Scan the lines below for the string "margin" and copy every one that has it.

----- Data -----

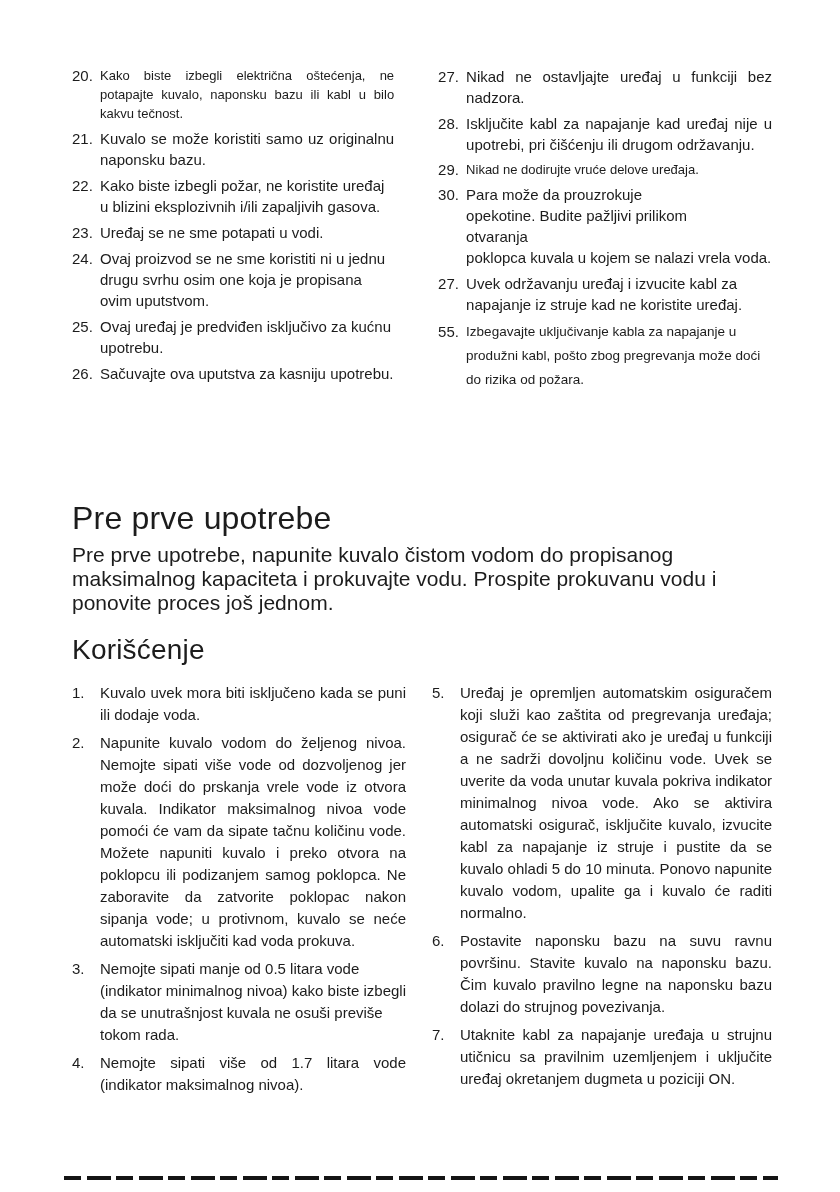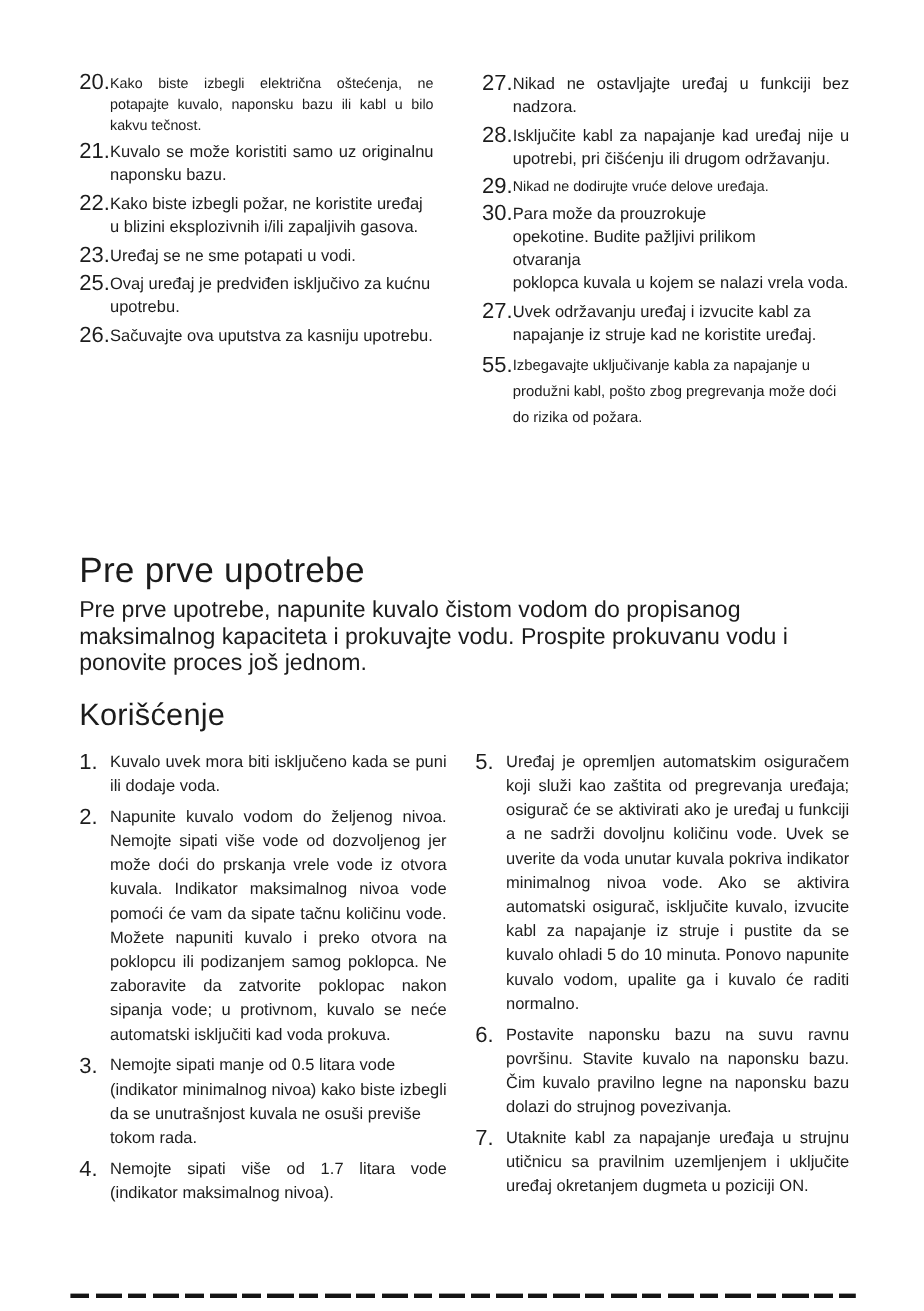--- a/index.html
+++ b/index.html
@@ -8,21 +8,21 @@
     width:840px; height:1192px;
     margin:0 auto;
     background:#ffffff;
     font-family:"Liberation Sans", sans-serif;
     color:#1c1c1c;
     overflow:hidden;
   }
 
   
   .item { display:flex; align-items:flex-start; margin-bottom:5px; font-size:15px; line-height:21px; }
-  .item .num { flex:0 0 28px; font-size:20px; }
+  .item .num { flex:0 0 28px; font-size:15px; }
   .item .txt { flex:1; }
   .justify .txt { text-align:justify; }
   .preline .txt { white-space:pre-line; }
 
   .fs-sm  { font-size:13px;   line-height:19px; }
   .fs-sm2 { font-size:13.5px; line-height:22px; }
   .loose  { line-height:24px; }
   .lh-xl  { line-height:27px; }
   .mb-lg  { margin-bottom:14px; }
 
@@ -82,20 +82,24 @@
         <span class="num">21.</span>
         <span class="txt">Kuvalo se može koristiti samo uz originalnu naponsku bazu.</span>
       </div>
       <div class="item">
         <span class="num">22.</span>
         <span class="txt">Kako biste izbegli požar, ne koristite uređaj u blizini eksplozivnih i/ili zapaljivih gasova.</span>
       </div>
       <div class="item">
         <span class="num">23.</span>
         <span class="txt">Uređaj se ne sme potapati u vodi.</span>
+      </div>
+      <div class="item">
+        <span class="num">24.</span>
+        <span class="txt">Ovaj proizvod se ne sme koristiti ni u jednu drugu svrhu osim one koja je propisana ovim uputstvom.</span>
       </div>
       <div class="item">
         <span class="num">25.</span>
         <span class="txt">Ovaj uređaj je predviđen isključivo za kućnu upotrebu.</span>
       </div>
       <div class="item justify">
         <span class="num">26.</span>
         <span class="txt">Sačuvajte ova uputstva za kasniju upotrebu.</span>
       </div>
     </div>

-----

[Result of this exercise]:
     margin:0 auto;
   .item { display:flex; align-items:flex-start; margin-bottom:5px; font-size:15px; line-height:21px; }
   .mb-lg  { margin-bottom:14px; }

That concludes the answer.